The saving democratic capitalism project is not going well

Posted on

Martin Sandbu  argued in the FT yesterday that:

Liberal democratic capitalism is on the defensive against illiberal nationalism because of three combined economic failures.

One in the past: its neglect of those left behind and at the sharp end of inequality by four decades of structural economic change – in particular de-industrialisation and the native, male working class whose traditional jobs it ended.

A second is still playing itself out in the present: the global financial crisis and its aftermath, which has seen the young particularly afflicted with increased economic insecurity from a combination (depending on the country) of high unemployment, poor wage growth, precarious work conditions and lack of access to housing.

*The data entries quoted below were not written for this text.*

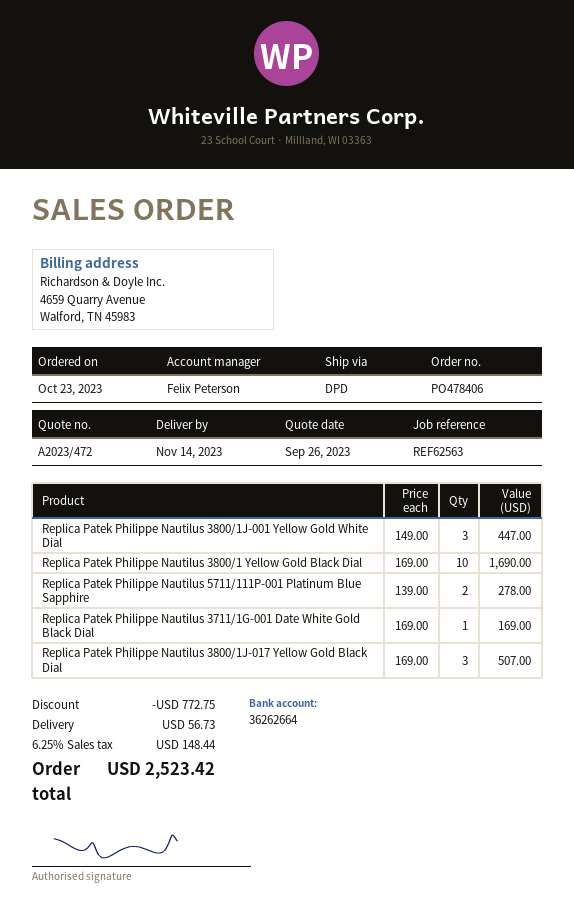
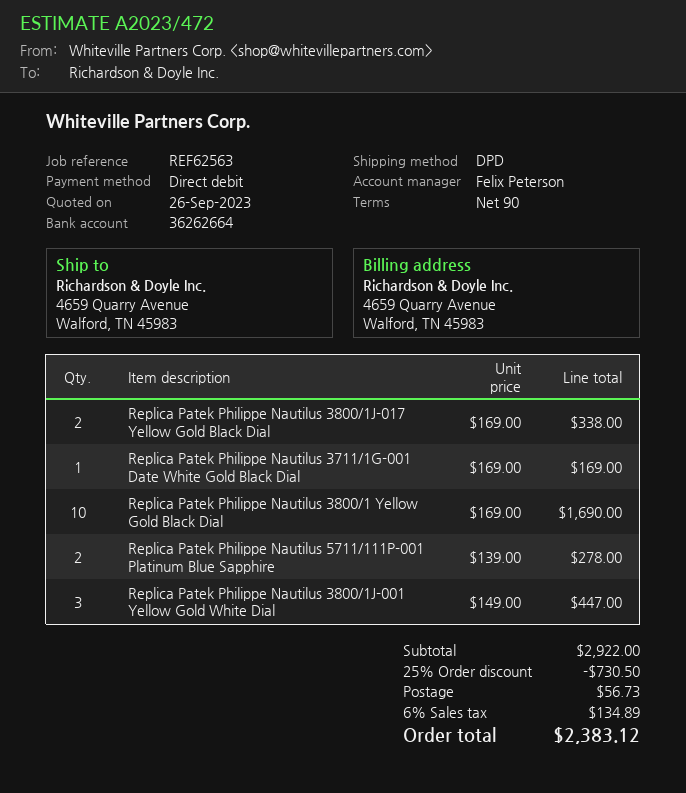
Replica Patek Philippe Nautilus 3800/1J-017 Yellow Gold Black Dial: 3 x 169.00 = 507.00 -> 2 x 169.00 = 338.00
discount: 772.75 -> 730.50
tax: 6.25% = 148.44 -> 6% = 134.89
total: 2523.42 -> 2383.12

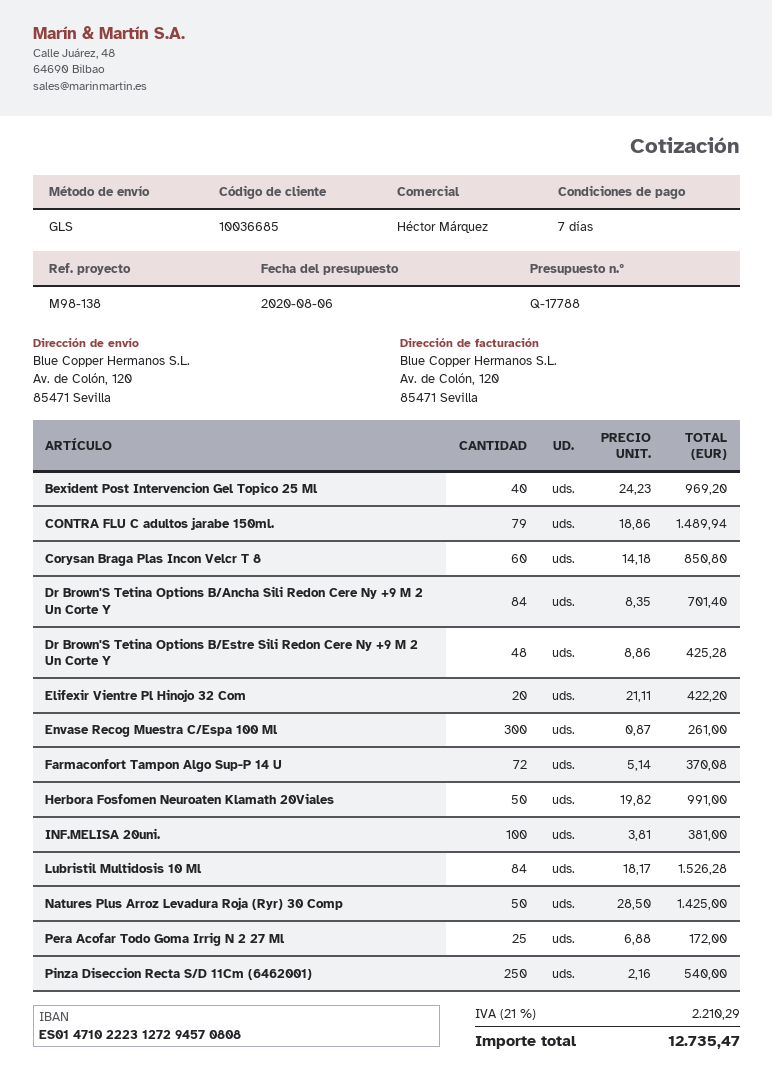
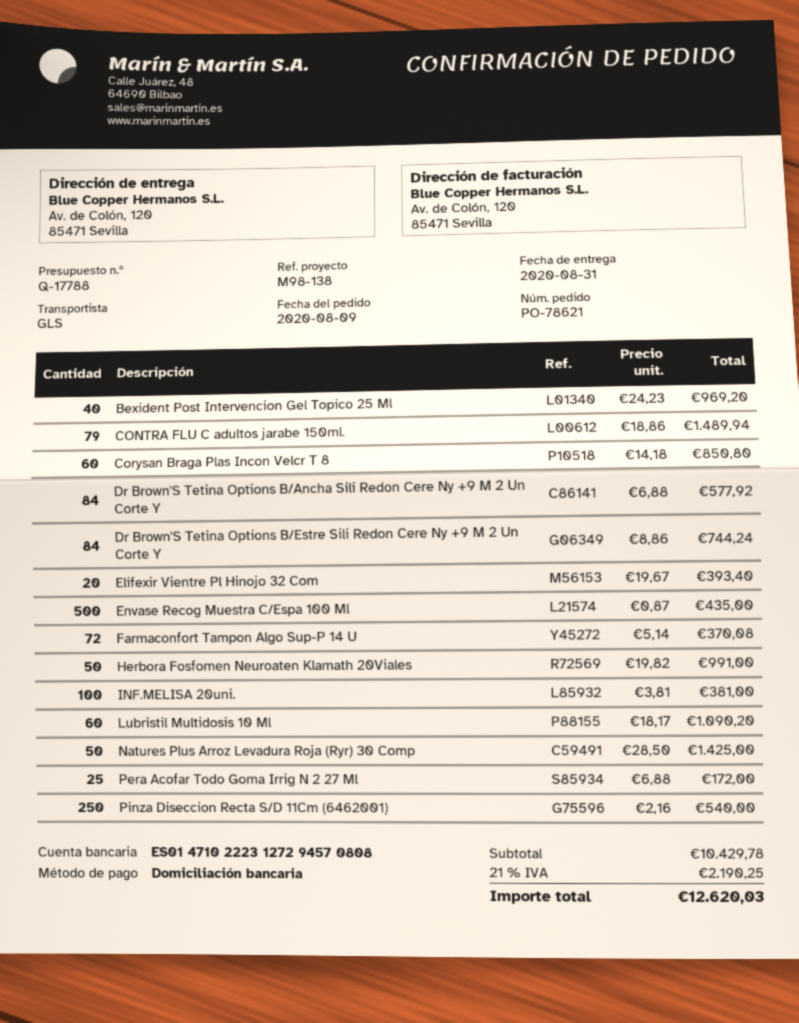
Dr Brown'S Tetina Options B/Ancha Sili Redon Cere Ny +9 M 2 Un Corte Y: 84 x 8.35 = 701.40 -> 84 x 6.88 = 577.92
Dr Brown'S Tetina Options B/Estre Sili Redon Cere Ny +9 M 2 Un Corte Y: 48 x 8.86 = 425.28 -> 84 x 8.86 = 744.24
Elifexir Vientre Pl Hinojo 32 Com: 20 x 21.11 = 422.20 -> 20 x 19.67 = 393.40
Envase Recog Muestra C/Espa 100 Ml: 300 x 0.87 = 261.00 -> 500 x 0.87 = 435.00
Lubristil Multidosis 10 Ml: 84 x 18.17 = 1526.28 -> 60 x 18.17 = 1090.20
tax: 21% = 2210.29 -> 21% = 2190.25
total: 12735.47 -> 12620.03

The third is, for now, a prospective failure but one causing real dread: the threat of further structural economic change in which technology will displace masses of jobs.

Or to put it another way, the pursuit of profit maximisation, come what may, kills the host economy that permits that goal.

Sandbu makes a fundamental error. He thinks liberal, democratic capitalism is what we have had for forty years. It isn't. We have had anti-democratic financial capitalism that does not seek to make profit from meeting need but does instead seek to do so by exploiting weakness and arbitraging rules to extract rents  where none are due. It is this that is rightly under threat, albeit the source of the threat is to be deeply regretted.

Neither democracy or the capitalism of the mixed economy that might serve us well can survive unless the  cancer of market abuse is eliminated. That elimination is the required solution. Tax justice is part of that, of course.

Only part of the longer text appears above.